A Stark Reaction to Cancer

By William BambergPublished 3 years ago 3 min read
Diagnosed Again
Photo by Nick Fewings on Unsplash

My doctor just came out and said it: "I'm sorry to hear you got cancer again."

The past few months, my doctor keeps saying he wants to talk about my prognosis. It's the same thing he's said every time I see him for the past few months. My oncologist even said it, and I know he's looking for an apology. I don't want to talk about it. I want to write about it.

I've been writing about it in my journal for months now. In my writing, the fear of death and cancer seems ridiculous because I still have such joyous topics to write about. Sometimes, I wonder if I can use the cancer to create my novels. The fear and vulnerability of my feelings and the anger have all influenced my writing. I know I'm not the first person to have cancer. I know there are many, many others who don't write about it.

But I feel compelled to. It doesn't stop the pain of dying or make it more bearable, but I can use it to write my novels. That's the only reason I can write about cancer. I guess it's better than writing about a dead person.

So, I write about my illness, and I can feel it consuming me.

I want to write about my illness, to create something beautiful and intense. But I'm afraid of the reality. I think I've already made my mind up about my condition, but I don't want to do it before I revisit my doctor. I don't want to tell him to say, "I'm sorry you got cancer again. You should be in bed. I'll talk to you again when you're at death's door."

It's at these points I don't feel like writing.
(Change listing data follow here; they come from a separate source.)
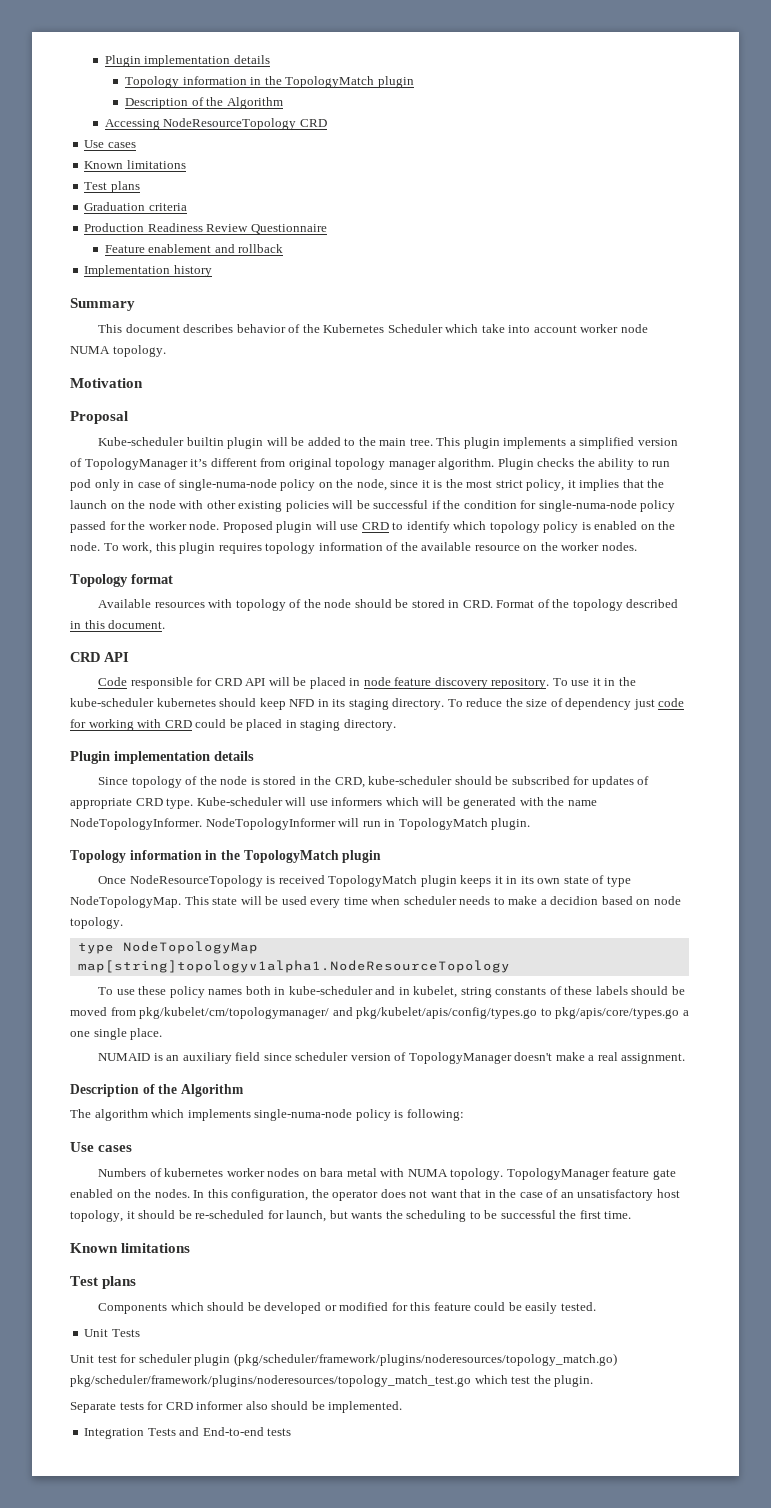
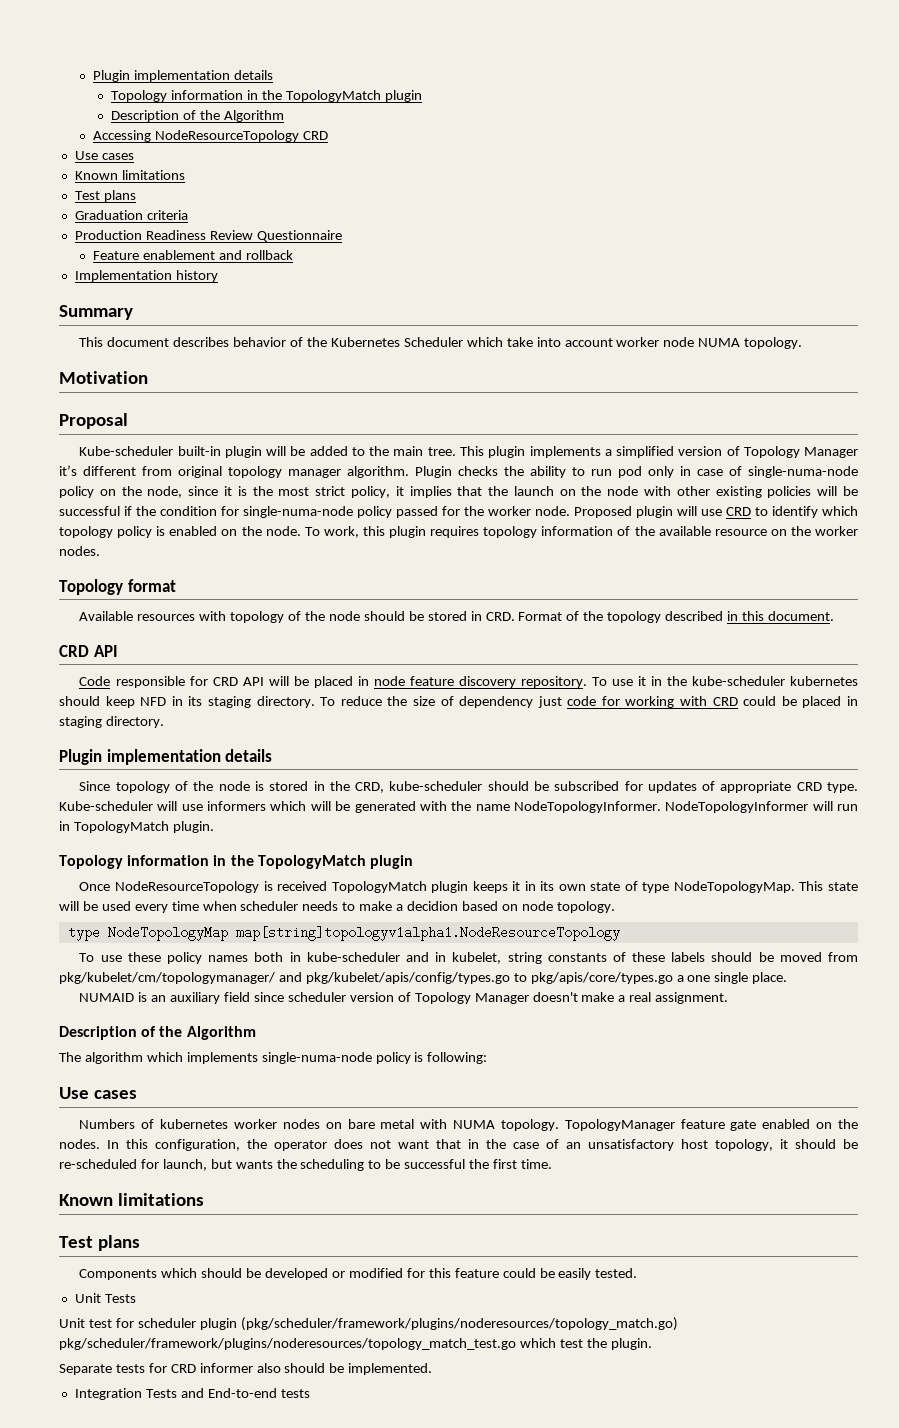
- Kube-scheduler builtin plugin will be added to the main tree.
+ Kube-scheduler built-in plugin will be added to the main tree.
- This plugin implements a simplified version of TopologyManager it’s different from original topology manager algorithm.
+ This plugin implements a simplified version of Topology Manager it’s different from original topology manager algorithm.
- NUMAID is an auxiliary field since scheduler version of TopologyManager doesn't make a real assignment.
+ NUMAID is an auxiliary field since scheduler version of Topology Manager doesn't make a real assignment.
- Numbers of kubernetes worker nodes on bara metal with NUMA topology.
+ Numbers of kubernetes worker nodes on bare metal with NUMA topology.

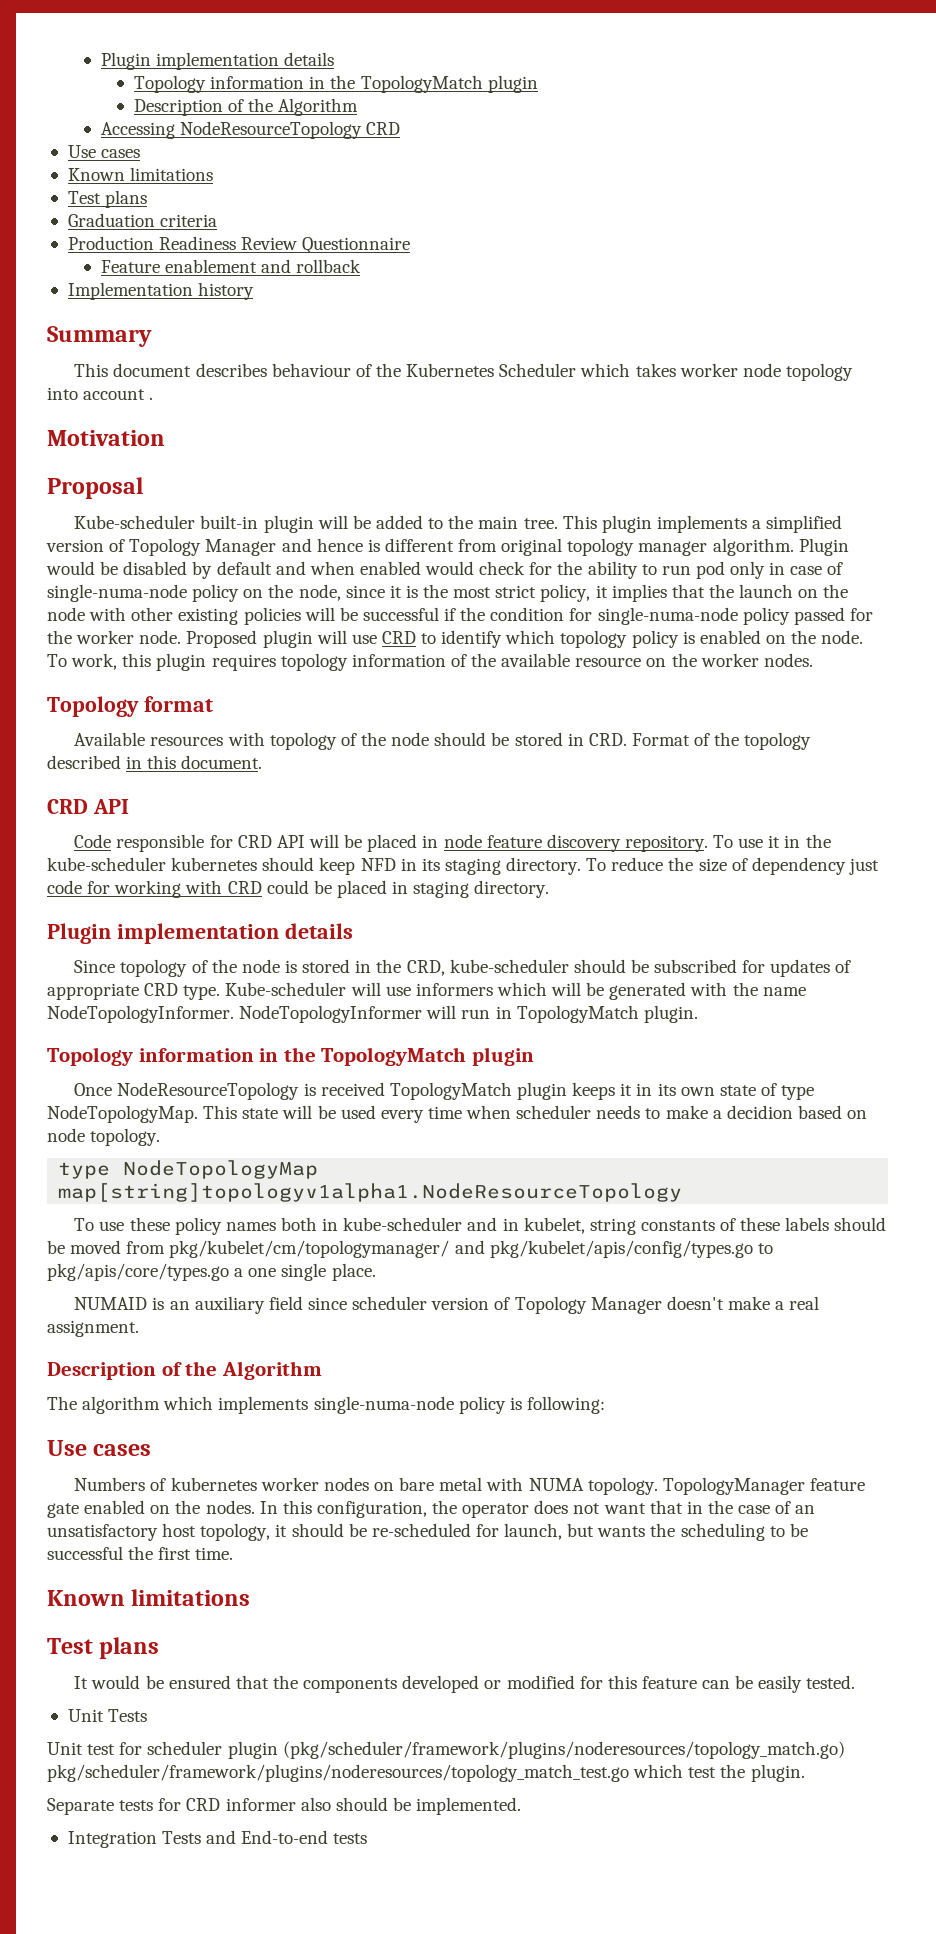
- This document describes behavior of the Kubernetes Scheduler which take into account worker node NUMA topology.
+ This document describes behaviour of the Kubernetes Scheduler which takes worker node topology into account .
- This plugin implements a simplified version of Topology Manager it’s different from original topology manager algorithm.
+ This plugin implements a simplified version of Topology Manager and hence is different from original topology manager algorithm.
- Plugin checks the ability to run pod only in case of single-numa-node policy on the node, since it is the most strict policy, it implies that the launch on the node with other existing policies will be successful if the condition for single-numa-node policy passed for the worker node.
+ Plugin would be disabled by default and when enabled would check for the ability to run pod only in case of single-numa-node policy on the node, since it is the most strict policy, it implies that the launch on the node with other existing policies will be successful if the condition for single-numa-node policy passed for the worker node.
- Components which should be developed or modified for this feature could be easily tested.
+ It would be ensured that the components developed or modified for this feature can be easily tested.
The first time I wrote a novel was when I had cancer, the very first words I wrote were: "I don't know how much fight I have left in me." The book was about a woman in the 1930s, but it was also my story. My greatest fear was that I would die, and my mother would tell my father about what I was writing. I imagined his embarrassment. I know he hates my writing. I feel so much pressure from him to be respectable. I know he thinks I shouldn't be writing about taboo, sex and politics. He's already let it be known that he's ashamed of me, and if I write about it, then it'll be his embarrassment that will hurt me most. He knows I wrote the novel. He didn't speak to me for months after it was published.

Maybe I'll go and talk to him about my illness, and I'll show him the writing I've done about it. He'll say, "This is terrible. I'm afraid you're dying." Or maybe he won't. Perhaps he'll say, "You're amazing. Your cancer isn't the only terrible thing in your life." Or he'll just say, "I'm sorry. I'm sorry, you got cancer again and I love you for who you are."

All of my life, my father has made my life difficult. I don't want to make his life more difficult. I've got plenty of other things I want to write about. But I think about it all the time.

I know it won't hurt me to talk to the doctor. I want to talk to him, but I'm afraid of it. Maybe I'm trying to find ways to run away from my fears. Maybe I'm so scared I'm going to go to a new hospital where my doctor is nicer and kinder.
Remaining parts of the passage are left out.